I finally get a text from Jez a week after my performance at St. Valentines. It’s predictably blunt without the shyness that normally accompanies the first text someone sends, especially to someone they don’t know well.

Given that she’s announced her intention to arrive later today, I quickly pop down to the grocery shop and I’m pleased to discover there is some bacon in. Whilst I’ve essentially been living as a pescatarian on fish and vegetables, I’ve found there are two weak spots in my new diet – steak and bacon. I mean, honestly, what beats a good bacon butty?

Just to amuse myself, I check my Twitter whilst I casually pirouette around my house with my guitar, Waterloo To Anywhere in my ears. Once again, there are plenty of people ranting about Angel, most of them just funny, quite a few mildly offensive and a couple that are just really taking the whole thing way too far. Which, in itself, is also pretty funny.

Apparently, I am a goat-faced whore. I don’t quite know where people come up with these things.

It’s the old account of Lacey D’Angelo that surprises me. I expected to find a ton of hate mail with people calling for my blood. Sure, there are a few people who obviously dislike me, some others noting that they’re ‘not sure’ on the new tone of my voice – basically, the way my vocal cords sound like they’ve been sandpapered by chain smoking.

Actually, that’s an exaggeration. Yes, my voice does have a rasp. But it’s quite subtle. It’s not like I sound as if I’m emulating Tom Waits.

And of course, there is the one person who has to reveal where I’ve been hiding out for the past month and ruin all of my hard work in one sentence. I mean, it is nice to be told that my performance as St. Valentines was amazing, but it also tells Adam that I am in Eastfields.

That means he will probably kill me, because this is where his mother lives.

I begin to wonder if I’m a masochist as I find myself on Chaos Theory’s Twitter feed for the first time since I made my decision to come to Eastfields, only to be stopped by the very first post. I keep blinking at it in surprise, wondering exactly how someone managed to convince them to release all of that footage.

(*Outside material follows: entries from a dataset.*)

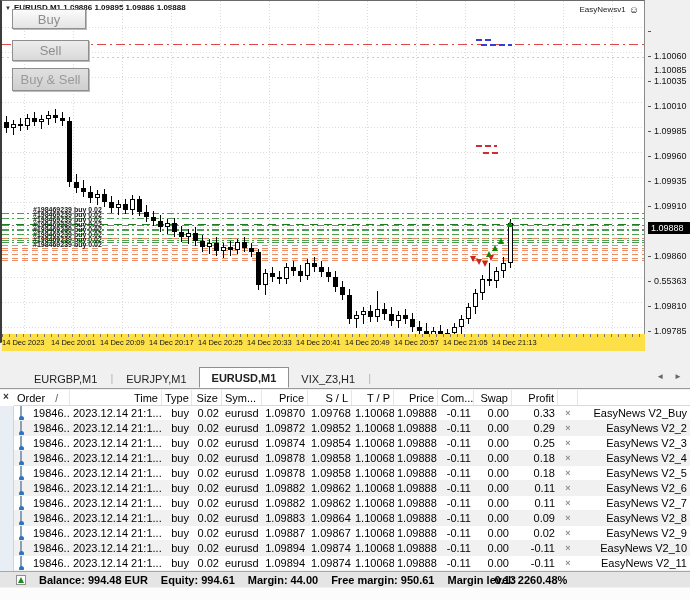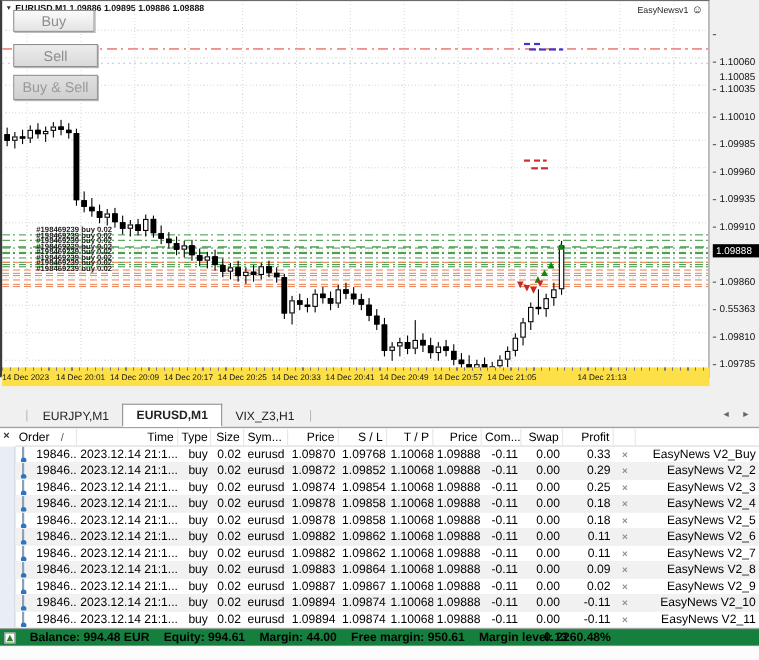"14 Dec 21:13" div.tlabel { margin-left: 33px -> none }
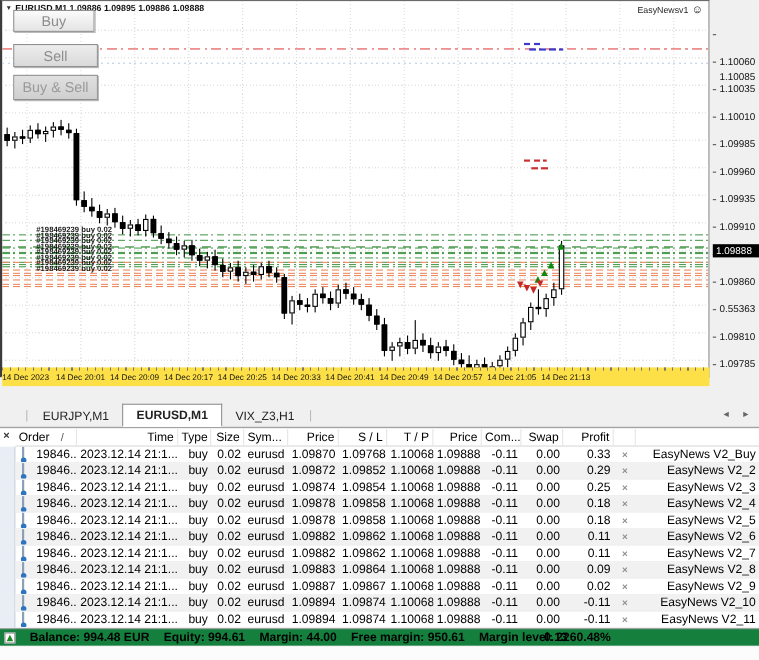"EURGBP,M1" div.tab { html: none -> <div>EURGBP,M1</div> }
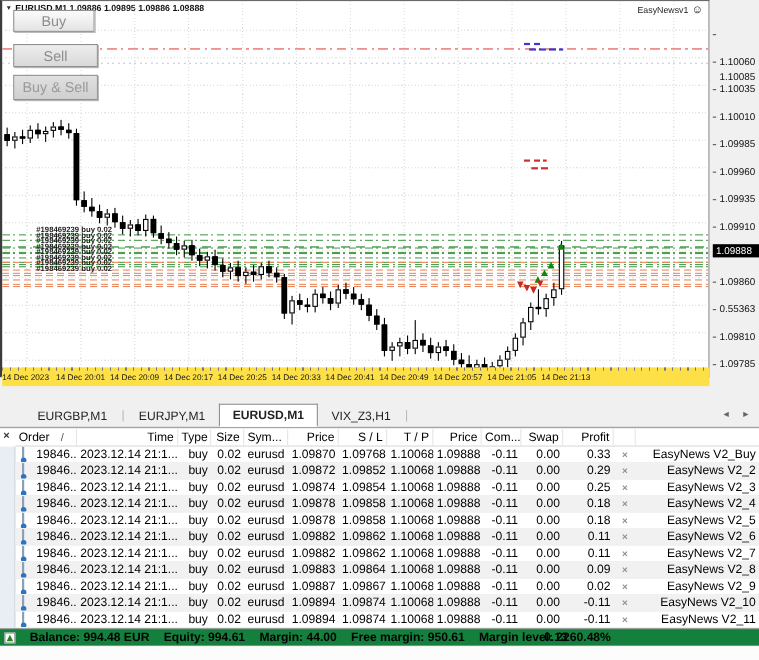"Balance: 994.48 EUR" #balance-bar { background: #15803d -> #e5e5e5; padding-left: 4px -> 16px }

There is going to be a documentary on Chaos Theory at 8 on BBC One. And it will be full of Chris’s videoing which means that it will go right back to the start. He developed this insane obsession with capturing the people around him’s lives on camera at about age twelve and I was no exception.

I don’t know why I promise myself that I’ll watch it, given that I’ll know everything already. I’ve seen every interview, every magazine article and every show I could get to, albeit in hair dye and contacts.

After I scroll down through the crowds of teenagers screaming about how awesome all of their shows are and several links to live videos, I finally find a link to a video that has me smiling. An interview with Moira Young who unexpectedly had to deal with two doses of fuck-it attitude in a night.

I click on it, wondering if this will be the interview where Adam gets tired of spewing poison out every time someone mentions my name. It won’t be but you’ve got to have hope, I guess. I know Chris and Seb won’t rise to my defence and I don’t blame them. Just because they don’t hate me doesn’t mean they’ll tear their band apart to give me a bit more of a positive image.